Wednesday, June 17, 2020

Hak-hak pekerja terlihat hancur ketika coronavirus mengancam kemunduran lebih lanjut


Liputan terkini-Hak-hak buruh sedang terkikis di seluruh dunia karena semakin banyak negara yang menolak pekerja untuk mogok, menyatukan dan menegosiasikan persyaratan yang lebih baik, kata serikat pekerja global pada hari Kamis, memperingatkan bahwa pandemi coronavirus dapat menyebabkan kemunduran lebih lanjut.

Pelanggaran hak-hak buruh telah mencapai level tertinggi tujuh tahun karena meningkatnya jumlah pemerintah telah mencegah pekerja membentuk serikat pekerja atau melakukan perundingan bersama, Indeks Hak Global oleh Konfederasi Serikat Buruh Internasional (ITUC) mengungkapkan.

Sekitar 2,5 miliar orang - lebih dari 60% tenaga kerja dunia - adalah pekerja informal, yang membuat mereka terancam dibayar rendah, terlalu banyak bekerja, dan dilecehkan, kata ITUC. Bangladesh, Brasil, Kolombia, Mesir dan Honduras dinilai sebagai negara terburuk, menurut indeks tahunan, yang menempatkan 144 negara pada tingkat penghormatan terhadap hak-hak pekerja.

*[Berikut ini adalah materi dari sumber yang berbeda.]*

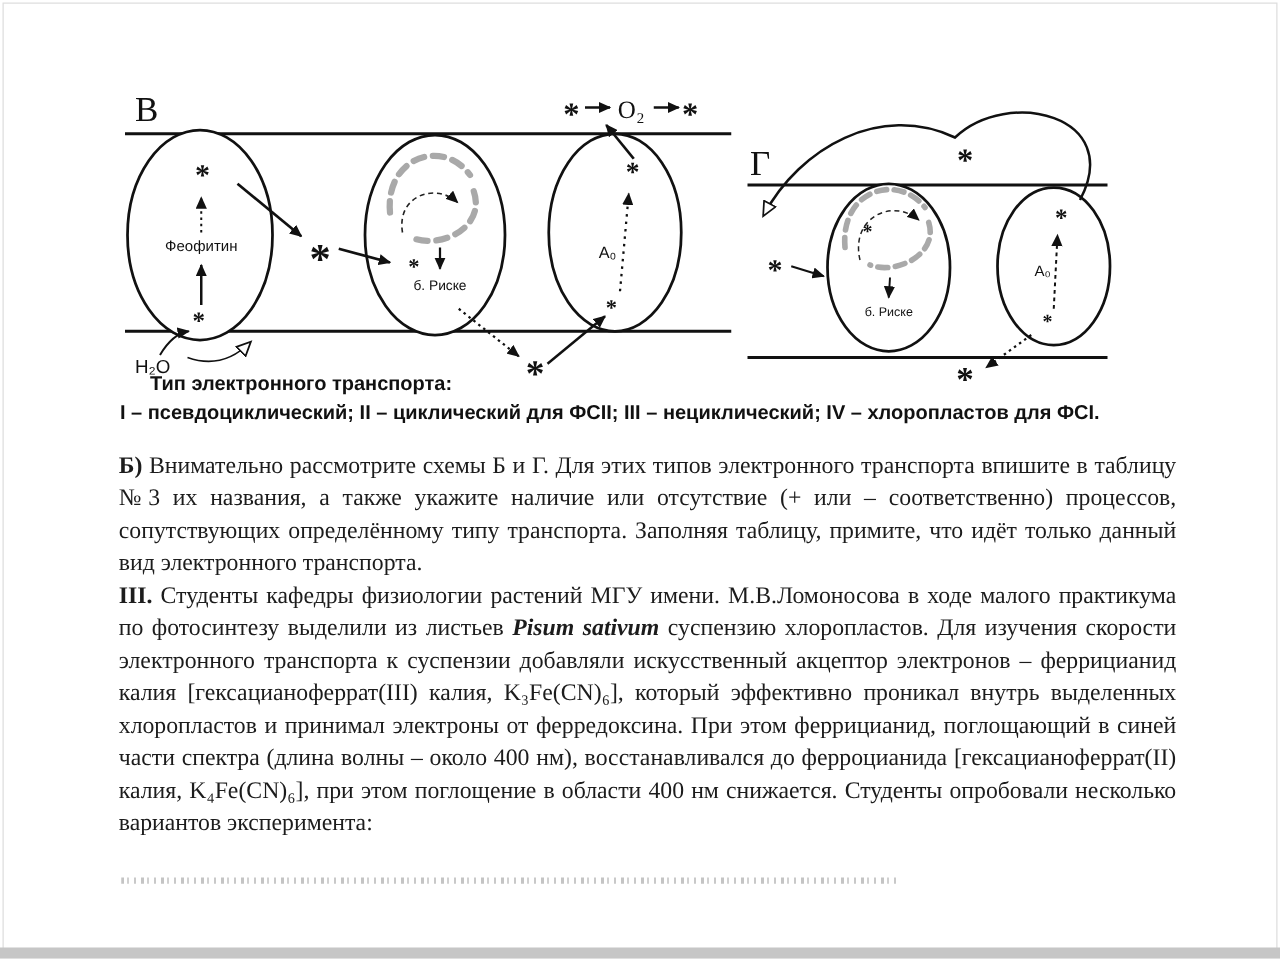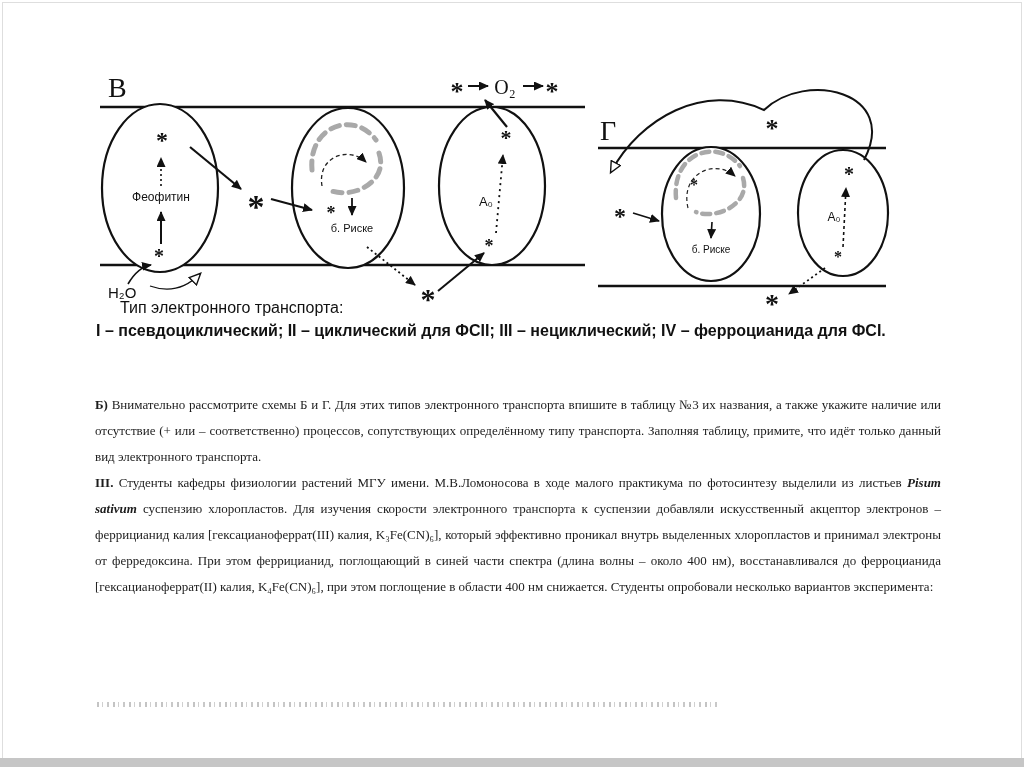"Тип электронного транспорта:" .caption-line1 { font-weight: normal -> bold }
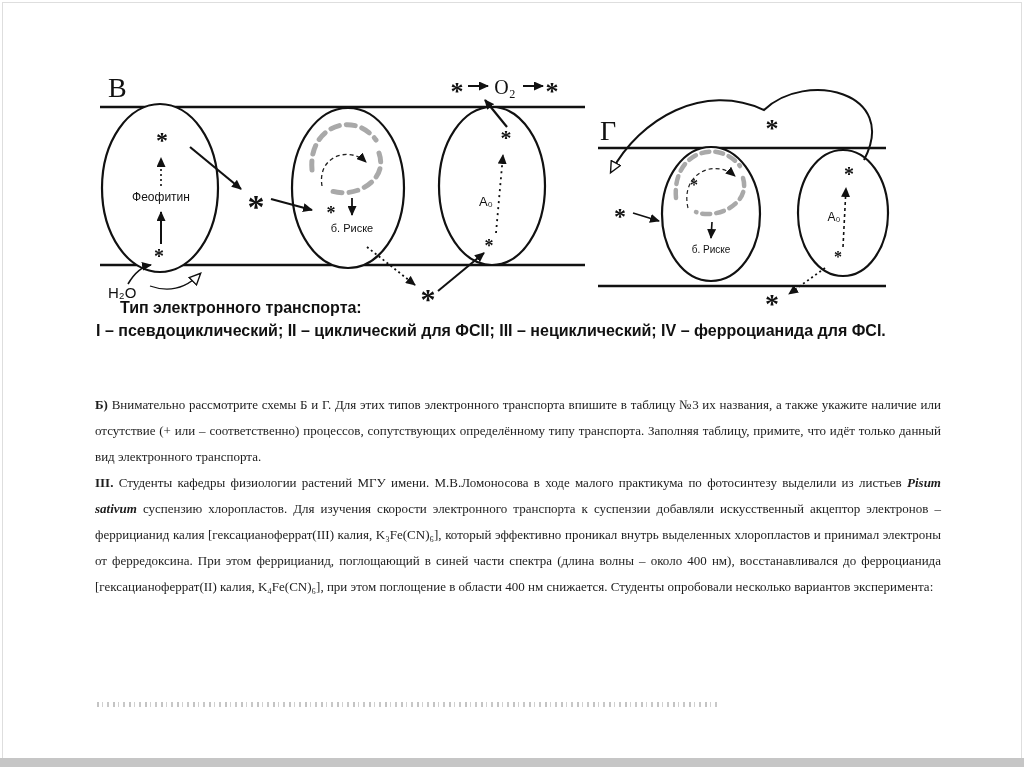"I – псевдоциклический; II –" div.caption-line2 { text: ферроцианида -> хлоропластов }
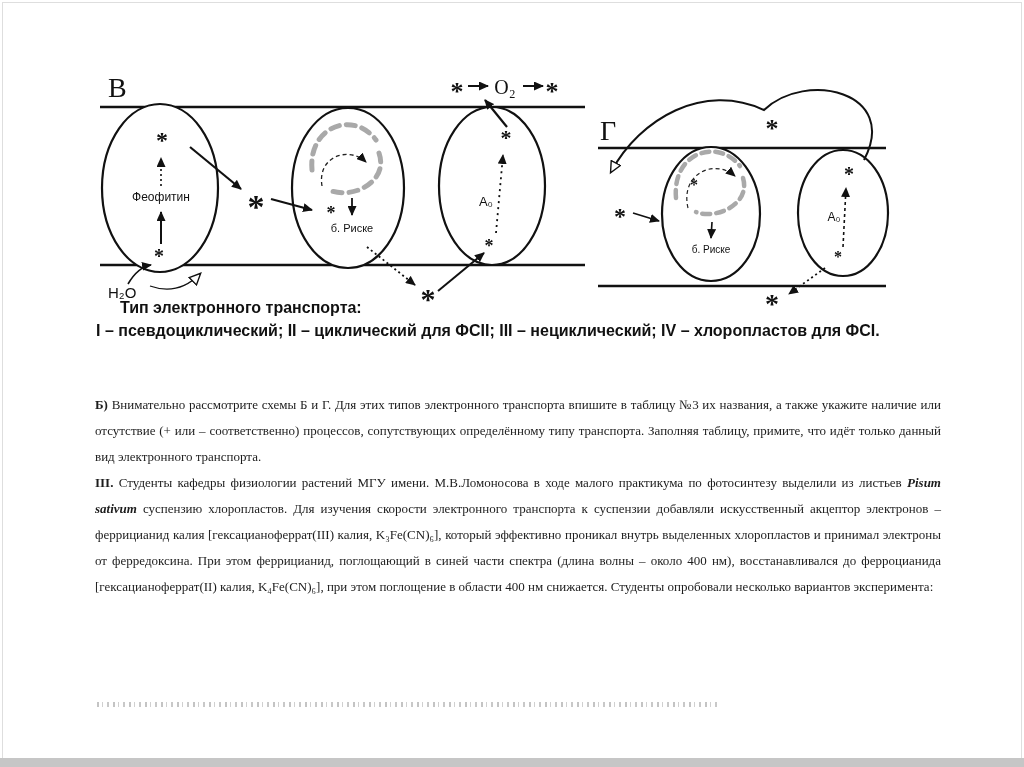"Б) Внимательно рассмотрите схемы Б" .body-text { font-size: 13px -> 19px; margin-top: 32px -> none }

"Indeks mengekspos gangguan dalam kontrak sosial yang dimiliki pemerintah dan pengusaha dengan pekerja," Sharan Burrow, sekretaris jenderal ITUC, mengatakan dalam sebuah pernyataan.

"Kami telah melihat beberapa negara mengambil langkah lebih jauh, dan di bawah perlindungan untuk mengatasi pandemi coronavirus, mereka memajukan agenda hak-hak anti-pekerja mereka," tambah Burrow. "Ini harus dihentikan, dan dibalik."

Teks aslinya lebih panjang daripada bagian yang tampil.